WHAT YOU WILL DO:
Return each record word for word and omit the pictures.

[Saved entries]
====
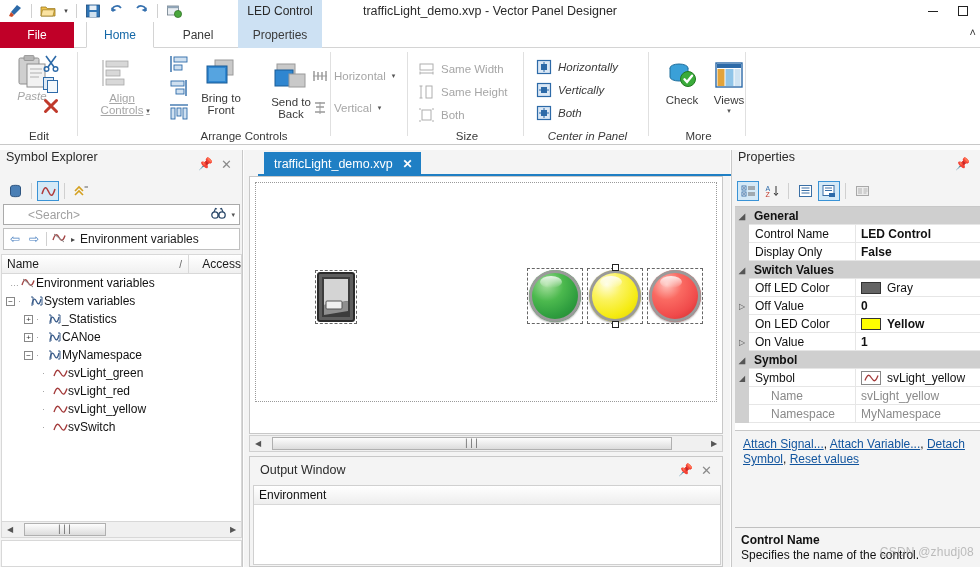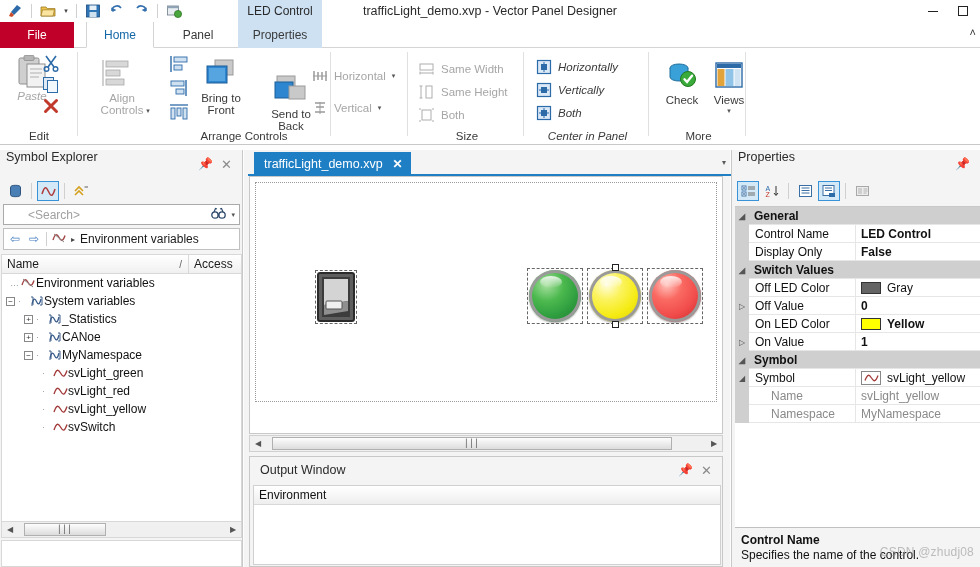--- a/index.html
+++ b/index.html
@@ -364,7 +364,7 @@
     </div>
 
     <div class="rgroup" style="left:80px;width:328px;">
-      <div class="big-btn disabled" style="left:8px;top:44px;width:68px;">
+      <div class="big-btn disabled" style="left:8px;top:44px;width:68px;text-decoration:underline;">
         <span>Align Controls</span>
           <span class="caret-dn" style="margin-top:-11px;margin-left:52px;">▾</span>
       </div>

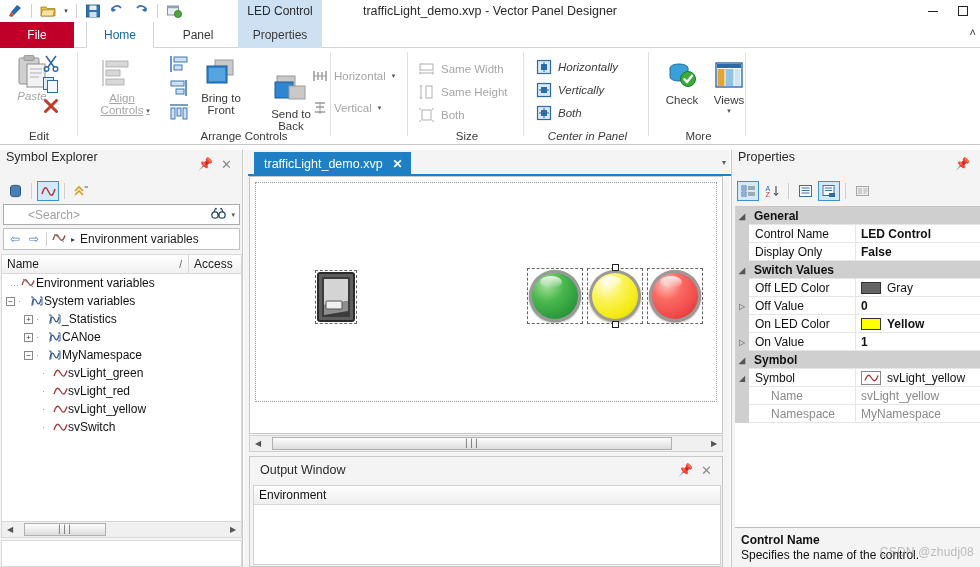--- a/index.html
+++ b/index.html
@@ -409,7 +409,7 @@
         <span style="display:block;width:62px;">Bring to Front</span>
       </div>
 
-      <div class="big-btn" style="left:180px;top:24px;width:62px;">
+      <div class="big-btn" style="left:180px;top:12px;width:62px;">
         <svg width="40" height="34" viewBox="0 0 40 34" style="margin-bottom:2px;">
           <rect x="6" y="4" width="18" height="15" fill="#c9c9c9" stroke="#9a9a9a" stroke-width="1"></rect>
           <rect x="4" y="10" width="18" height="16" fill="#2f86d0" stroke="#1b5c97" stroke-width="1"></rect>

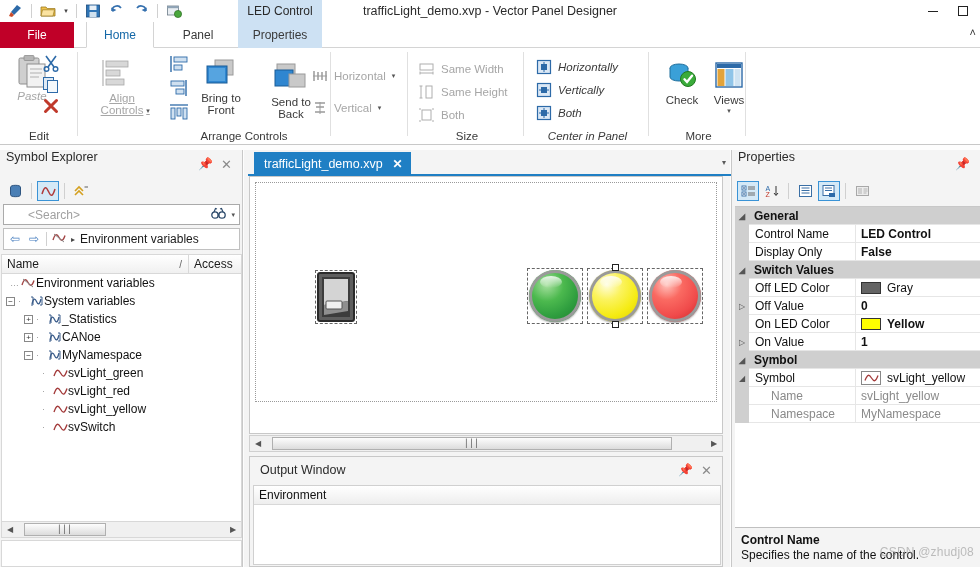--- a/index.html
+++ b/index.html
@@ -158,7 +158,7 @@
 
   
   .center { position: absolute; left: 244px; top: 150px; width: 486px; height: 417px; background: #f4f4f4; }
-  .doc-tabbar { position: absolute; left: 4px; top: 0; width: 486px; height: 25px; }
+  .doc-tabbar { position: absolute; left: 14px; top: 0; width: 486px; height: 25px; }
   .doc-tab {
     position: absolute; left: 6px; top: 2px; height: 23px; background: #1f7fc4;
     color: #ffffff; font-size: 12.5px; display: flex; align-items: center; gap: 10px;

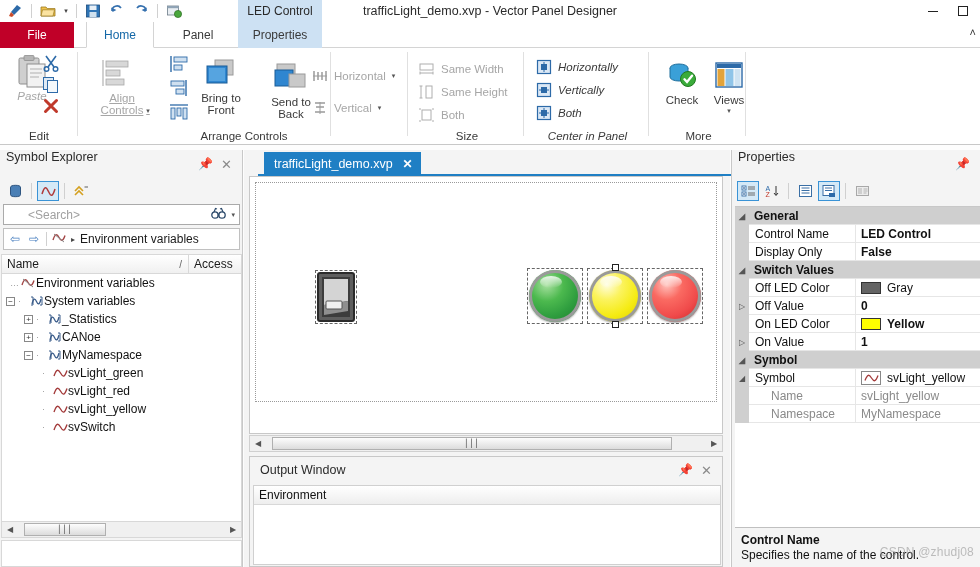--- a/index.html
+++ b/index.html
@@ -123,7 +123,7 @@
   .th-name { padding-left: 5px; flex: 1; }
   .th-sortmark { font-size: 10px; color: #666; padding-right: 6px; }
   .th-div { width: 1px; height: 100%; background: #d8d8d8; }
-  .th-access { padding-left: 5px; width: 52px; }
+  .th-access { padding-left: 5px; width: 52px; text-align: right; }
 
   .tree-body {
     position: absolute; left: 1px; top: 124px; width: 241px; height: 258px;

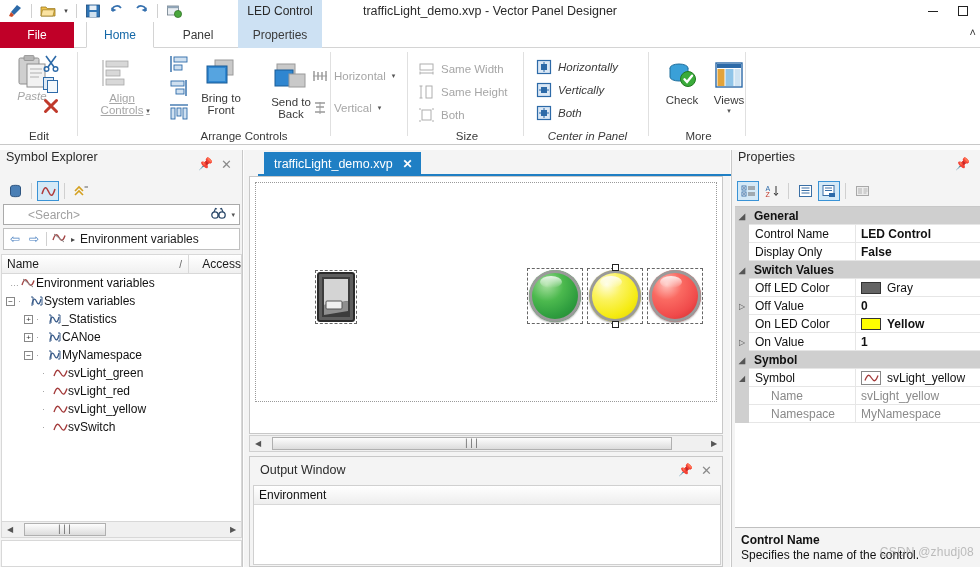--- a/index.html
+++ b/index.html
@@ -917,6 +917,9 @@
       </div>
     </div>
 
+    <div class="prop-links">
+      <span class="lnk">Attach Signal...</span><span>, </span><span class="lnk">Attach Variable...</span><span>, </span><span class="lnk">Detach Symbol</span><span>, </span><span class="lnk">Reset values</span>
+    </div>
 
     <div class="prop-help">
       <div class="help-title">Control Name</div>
====
TASK ANSWER:
--- a/index.html
+++ b/index.html
@@ -364,7 +364,7 @@
     </div>
 
     <div class="rgroup" style="left:80px;width:328px;">
-      <div class="big-btn disabled" style="left:8px;top:44px;width:68px;">
+      <div class="big-btn disabled" style="left:8px;top:44px;width:68px;text-decoration:underline;">
         <span>Align Controls</span>
           <span class="caret-dn" style="margin-top:-11px;margin-left:52px;">▾</span>
       </div>

--- a/index.html
+++ b/index.html
@@ -409,7 +409,7 @@
         <span style="display:block;width:62px;">Bring to Front</span>
       </div>
 
-      <div class="big-btn" style="left:180px;top:24px;width:62px;">
+      <div class="big-btn" style="left:180px;top:12px;width:62px;">
         <svg width="40" height="34" viewBox="0 0 40 34" style="margin-bottom:2px;">
           <rect x="6" y="4" width="18" height="15" fill="#c9c9c9" stroke="#9a9a9a" stroke-width="1"></rect>
           <rect x="4" y="10" width="18" height="16" fill="#2f86d0" stroke="#1b5c97" stroke-width="1"></rect>

--- a/index.html
+++ b/index.html
@@ -158,7 +158,7 @@
 
   
   .center { position: absolute; left: 244px; top: 150px; width: 486px; height: 417px; background: #f4f4f4; }
-  .doc-tabbar { position: absolute; left: 4px; top: 0; width: 486px; height: 25px; }
+  .doc-tabbar { position: absolute; left: 14px; top: 0; width: 486px; height: 25px; }
   .doc-tab {
     position: absolute; left: 6px; top: 2px; height: 23px; background: #1f7fc4;
     color: #ffffff; font-size: 12.5px; display: flex; align-items: center; gap: 10px;

--- a/index.html
+++ b/index.html
@@ -123,7 +123,7 @@
   .th-name { padding-left: 5px; flex: 1; }
   .th-sortmark { font-size: 10px; color: #666; padding-right: 6px; }
   .th-div { width: 1px; height: 100%; background: #d8d8d8; }
-  .th-access { padding-left: 5px; width: 52px; }
+  .th-access { padding-left: 5px; width: 52px; text-align: right; }
 
   .tree-body {
     position: absolute; left: 1px; top: 124px; width: 241px; height: 258px;

--- a/index.html
+++ b/index.html
@@ -917,6 +917,9 @@
       </div>
     </div>
 
+    <div class="prop-links">
+      <span class="lnk">Attach Signal...</span><span>, </span><span class="lnk">Attach Variable...</span><span>, </span><span class="lnk">Detach Symbol</span><span>, </span><span class="lnk">Reset values</span>
+    </div>
 
     <div class="prop-help">
       <div class="help-title">Control Name</div>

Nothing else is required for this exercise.